Quando decidi di smettere, infatti, il tempismo è tutto. Con la Nazionale, ad esempio, Gigi ha già chiuso mesi fa, dopo la sconfitta con la Svezia che gli ha impedito di essere l'unico giocatore al mondo a partecipare a sei Mondiali. Dissero, nemmeno troppo sommessamente, che la colpa di quella mancata qualificazione, era soprattutto sua. E lui non ha alcuna intenzione di diventare un “problema” da gestire. Per questo il prossimo 4 giugno non sarà in campo nell'amichevole dell'Italia contro l'Olanda. Probabile che, come accaduto per il dopo-Juve, cambi idea. Roberto Mancini di sicuro proverà a convincerlo. Ma anche qui la domanda è d'obbligo: ne vale la pena?
Perché anche se negli ultimi mesi gli antijuventini hanno passato il tempo a ironizzare “sull'insensibile” e sul “bidone di spazzatura” con cui Gigi ha apostrofato l'arbitro dopo Real-Juventus (un modo come un altro per passare il tempo quando, invece di festeggiare trofei, sei costretto a guardare, seduto davanti alla tv, gli altri che giocano finali e vincono scudetti), nessuno oggi può ragionevolmente dire che Buffon non sia stato uno dei più forti, se non il più forte portiere del mondo negli ultimi anni.

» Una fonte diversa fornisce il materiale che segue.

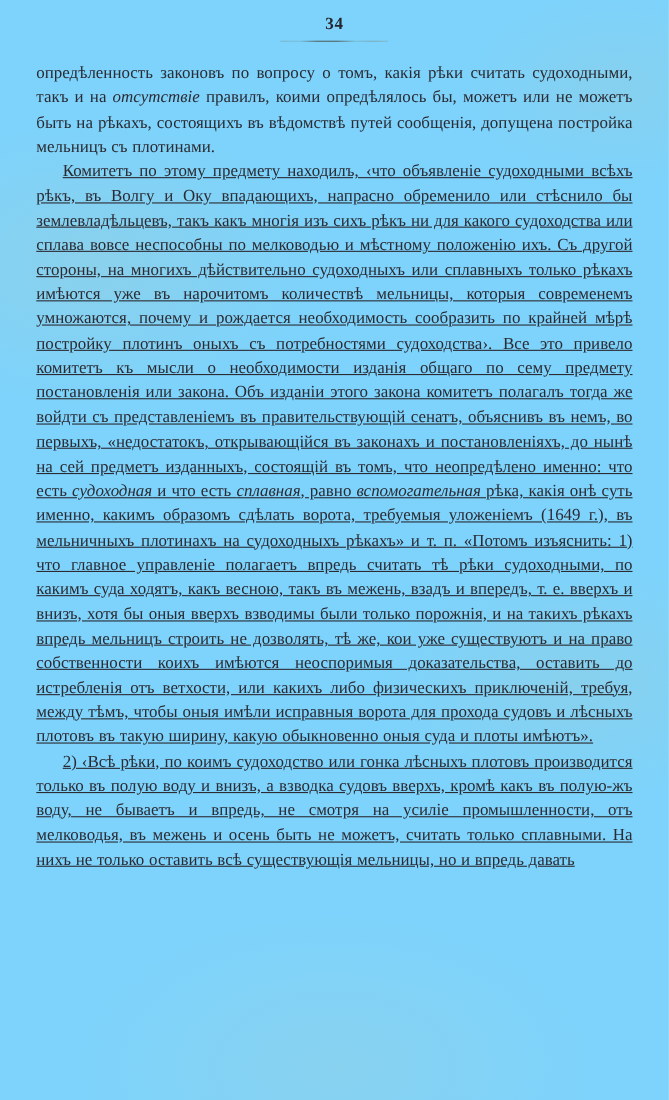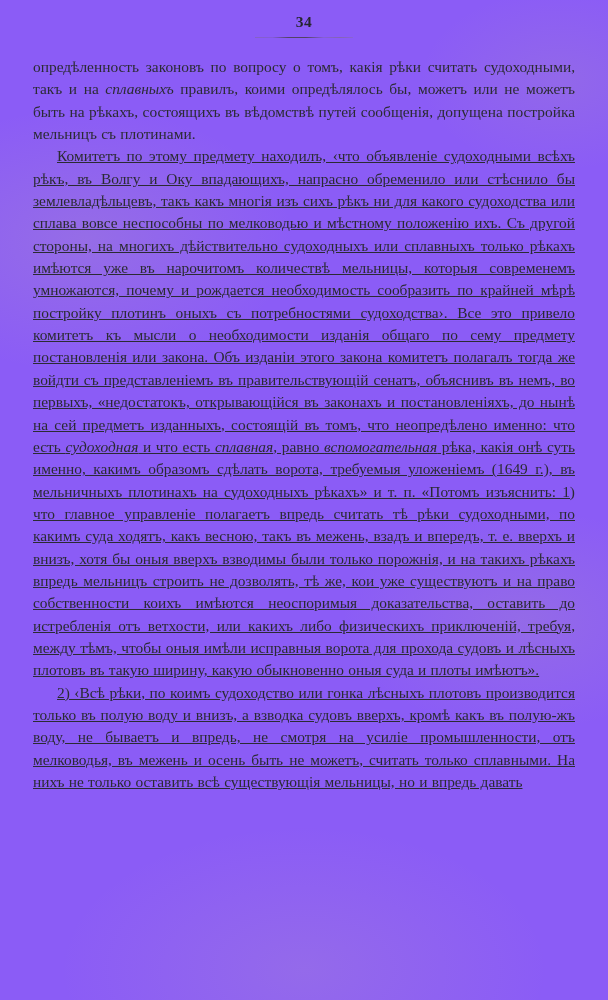"34" .page { background: #8b5cf6 -> #7dd3fc }
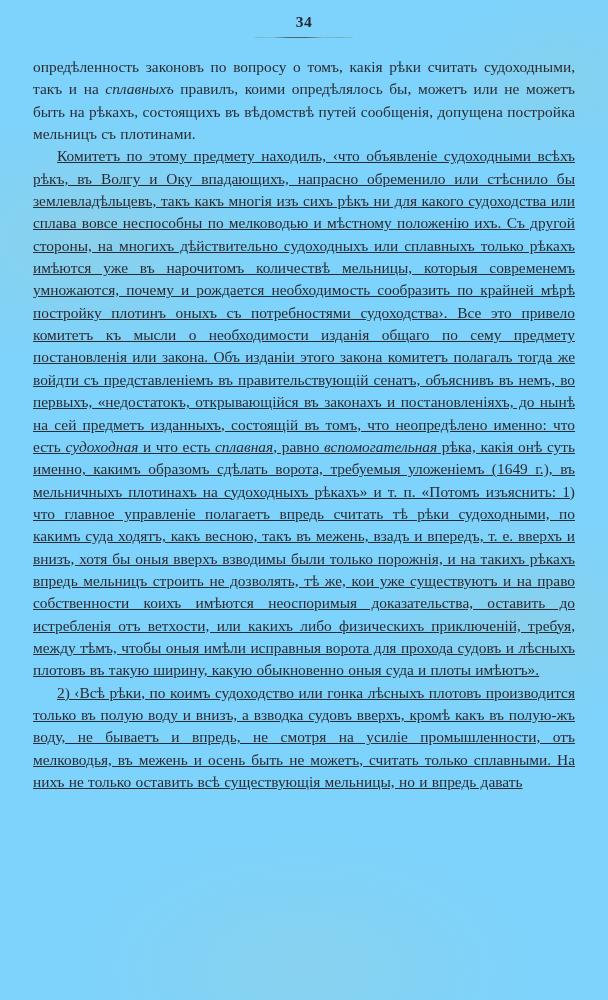"сплавныхъ" span.it { text: сплавныхъ -> отсутствіе }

Agnelli, componendo la sua elegia a base di numeri, lo definisce “altruista, carismatico, ambizioso, timido, leale, onesto”. Lui, aggiungendo una caratteristica che è alla base del suo rapporto con il presidente bianconero, parla di “lotta feroce all’ipocrisia”.
La stessa ipocrisia che nel 2006, complice Calciopoli e un fumoso scandalo scommesse, voleva impedirgli di partire per il Mondiale tedesco. Buffon andò e vinse. In campo, nella finale contro la Francia, c'erano otto undicesimi della Juventus che qualche mese prima, guidata da Fabio Capello, aveva vinto lo scudetto. Durante i tempi supplementari, con una parata straordinaria, Gigi deviò un colpo di testa di Zidane sulla traversa. Sarebbe stato il gol, probabilmente decisivo, del 2-1. Cosa successe dopo è storia. L'Italia vinse il Mondiale. La Juve venne retrocessa in Serie B. Quattro degli otto giocatori in campo quella sera (cui si aggiunse Nedved) decisero di rimanere. Tra di loro c'era anche Buffon, passato, come ha ricordato Agnelli, dal “paradiso all'inferno e poi nuovamente al paradiso”. Un travaglio che i tifosi juventini hanno vissuto con lui e che gli varrà la loro riconoscenza, sempre e comunque. E anche se gli eroi, come direbbe Guccini, son “tutti giovani e belli”. La speranza del popolo bianconero è che ora, per Gigi, non arrivi un altro inferno. Quello della “vecchiaia”. Sarebbe un peccato.